A sheep farmer near Winton was out rounding up his sheep when he came across a huge bone – much larger than anything likely to be on his land. He photographed it, sent the picture to the Queensland Museum of Natural History and received confirmation it was a thigh bone from a dinosaur not ever seen before on this continent.
And so started a lot of digging. In 2002 funding was found and land donated to open a palaeontology laboratory just outside of Winton to handle the huge volume of fossils revealed here. It was this lab, display theatre and visitors centre at the Australian Age of Dinosaurs that we visited today.

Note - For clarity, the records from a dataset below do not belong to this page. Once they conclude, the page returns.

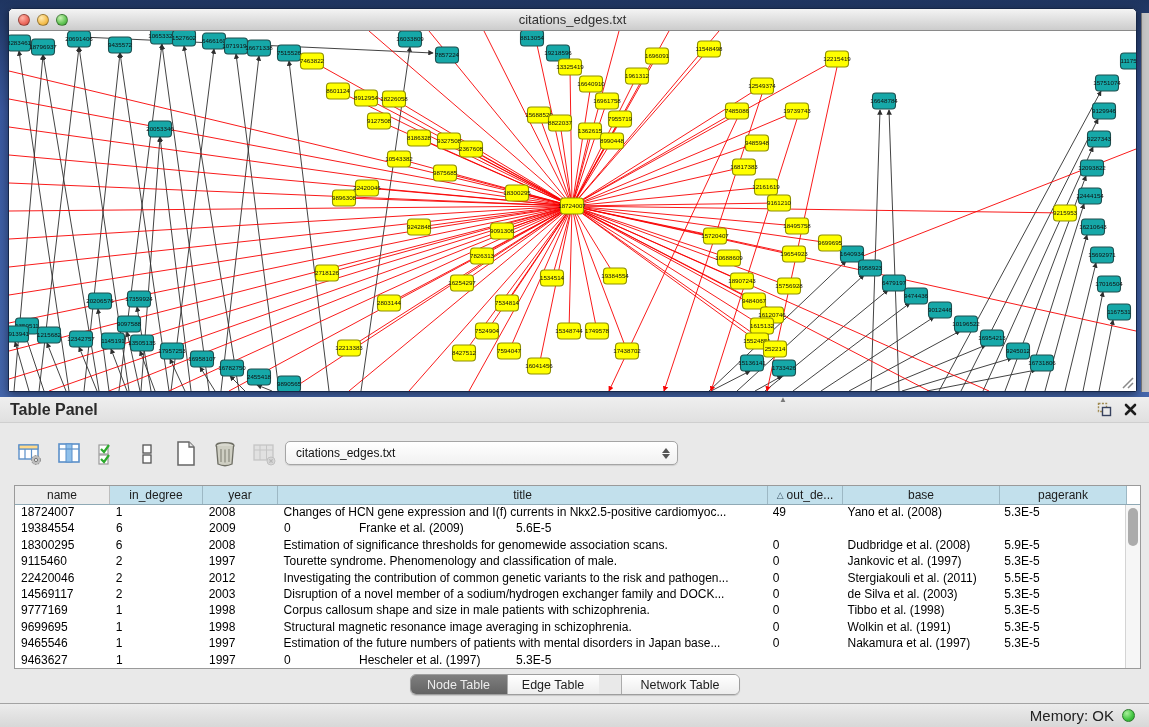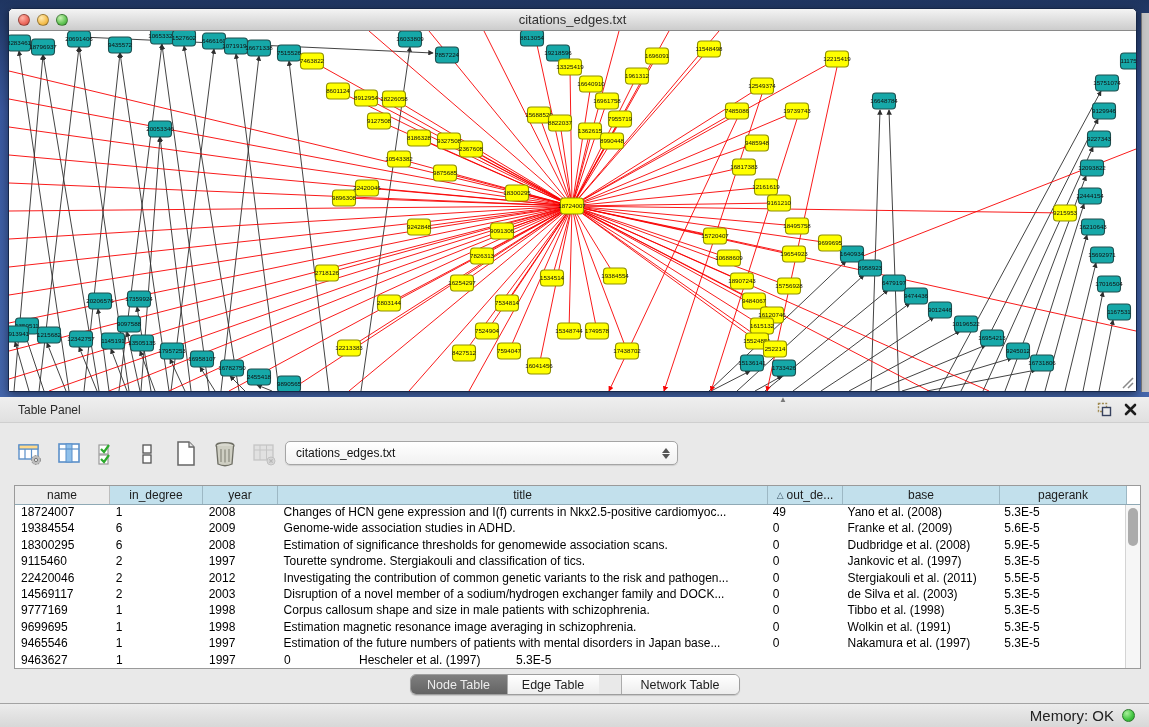--- a/index.html
+++ b/index.html
@@ -32,7 +32,7 @@
   .drag-handle { position:absolute; left:779px; top:0px; font-size:8px; color:#7a7a7a; line-height:6px; }
   .panel-header { height:26px; background:linear-gradient(180deg,#efefef,#e0e0e0);
     border-bottom:1px solid #cfcfcf; display:flex; align-items:center; }
-  .panel-title { font-size:12px; color:#2a2a2a; padding-left:18px; }
+  .panel-title { font-size:16px; color:#2a2a2a; padding-left:10px;font-weight:bold; }
   .panel-header-icons { margin-left:auto; display:flex; align-items:center; gap:12px; padding-right:12px; }
 
   .toolbar { position:absolute; left:16px; top:40px; height:34px; display:flex; align-items:center; gap:11px; }

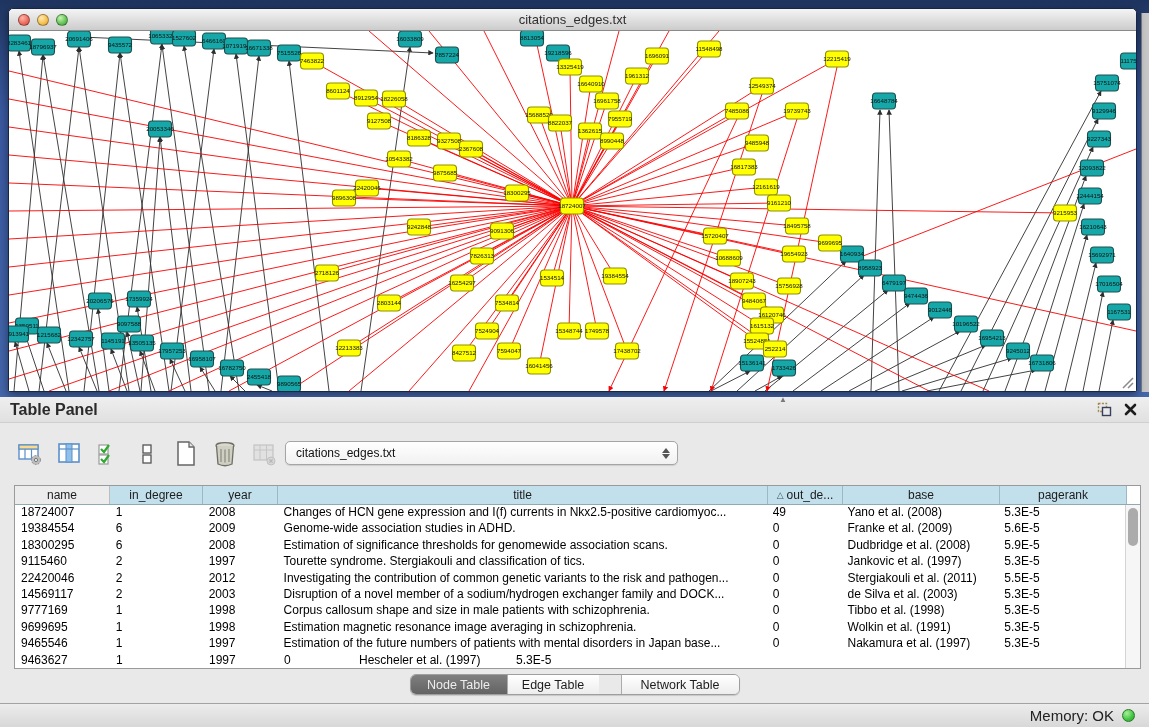--- a/index.html
+++ b/index.html
@@ -834,7 +834,6 @@
           <div class="td" style="width: 95px;">19384554</div>
           <div class="td" style="width: 93px;">6</div>
           <div class="td" style="width: 75px;">2009</div>
-          <div class="td" style="width: 490px;">Genome-wide association studies in ADHD.</div>
           <div class="td" style="width: 75px;">0</div>
           <div class="td" style="width: 157px;">Franke et al. (2009)</div>
           <div class="td" style="width: 127px;">5.6E-5</div>

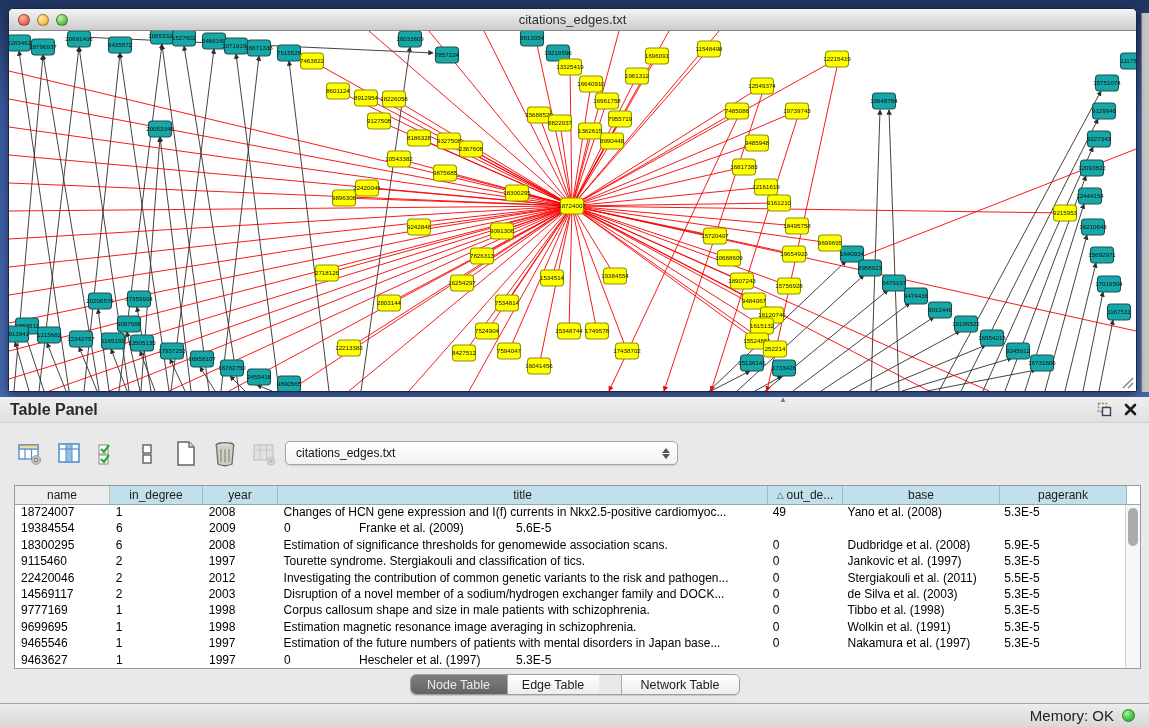--- a/index.html
+++ b/index.html
@@ -851,7 +851,7 @@
           <div class="td" style="width: 95px;">9115460</div>
           <div class="td" style="width: 93px;">2</div>
           <div class="td" style="width: 75px;">1997</div>
-          <div class="td" style="width: 490px;">Tourette syndrome. Stergiakouli and classification of tics.</div>
+          <div class="td" style="width: 490px;">Tourette syndrome. Phenomenology and classification of male.</div>
           <div class="td" style="width: 75px;">0</div>
           <div class="td" style="width: 157px;">Jankovic et al. (1997)</div>
           <div class="td" style="width: 127px;">5.3E-5</div>

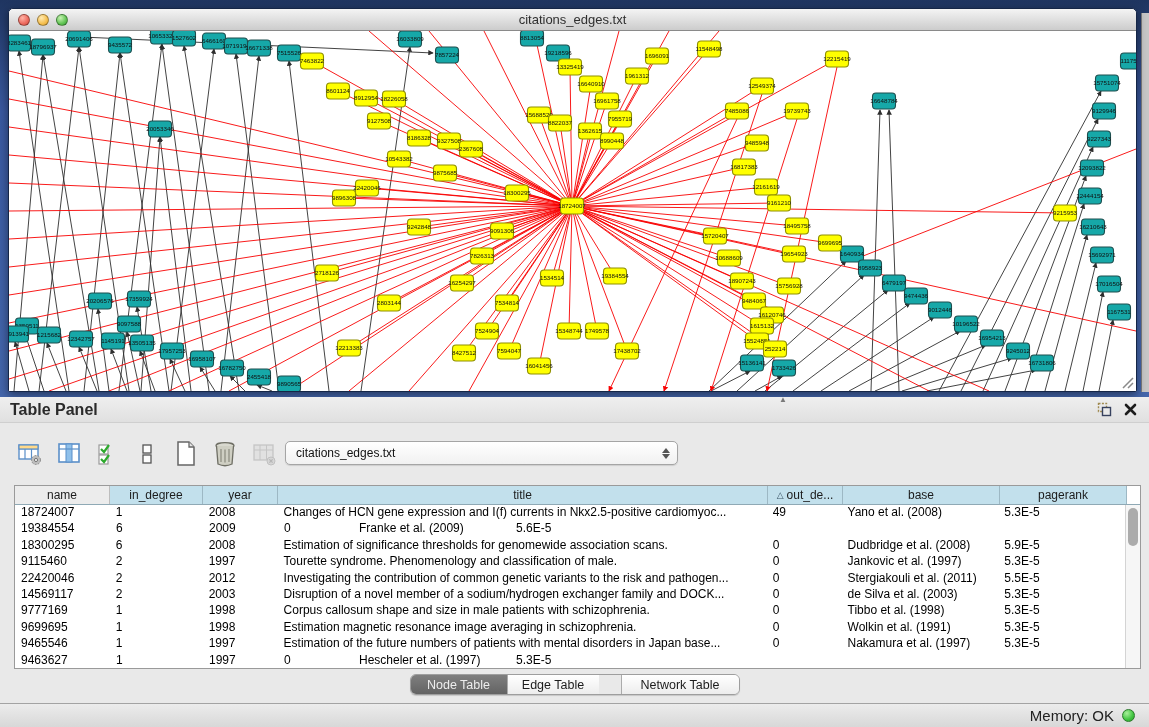--- a/index.html
+++ b/index.html
@@ -887,7 +887,7 @@
           <div class="td" style="width: 95px;">9699695</div>
           <div class="td" style="width: 93px;">1</div>
           <div class="td" style="width: 75px;">1998</div>
-          <div class="td" style="width: 490px;">Estimation magnetic resonance image averaging in schizophrenia.</div>
+          <div class="td" style="width: 490px;">Structural magnetic resonance image averaging in schizophrenia.</div>
           <div class="td" style="width: 75px;">0</div>
           <div class="td" style="width: 157px;">Wolkin et al. (1991)</div>
           <div class="td" style="width: 127px;">5.3E-5</div>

The centre is sat high up on top of a hill, overlooking the flood plains below with fabulous views.One of us (me) is more enthusiastic about this type of thing than the other, so we compromised and did a short visit, encompassing a trip to the working laboratory to see technicians working on the fossils, and some of the smaller fossils found, and then to the theatre to see a film about where many of the fossils were found, and the two most complete dinosaur skeletons in their collection. We missed out a longer trip which visited a collection of bronze models of how the dinosaurs may have looked, down on the flood plain.
The creatures lived here in a time when the inland sea was receding and the land was full of coastal waterholes surrounded by 100 metre high pine trees, ferns and cycads. As we walked into the lab, we passed a huge petrified pine tree branch, the length of most trees we see today.Although it was dated at 150 million years old, it was hard not to believe it was just a sawn up log lying there!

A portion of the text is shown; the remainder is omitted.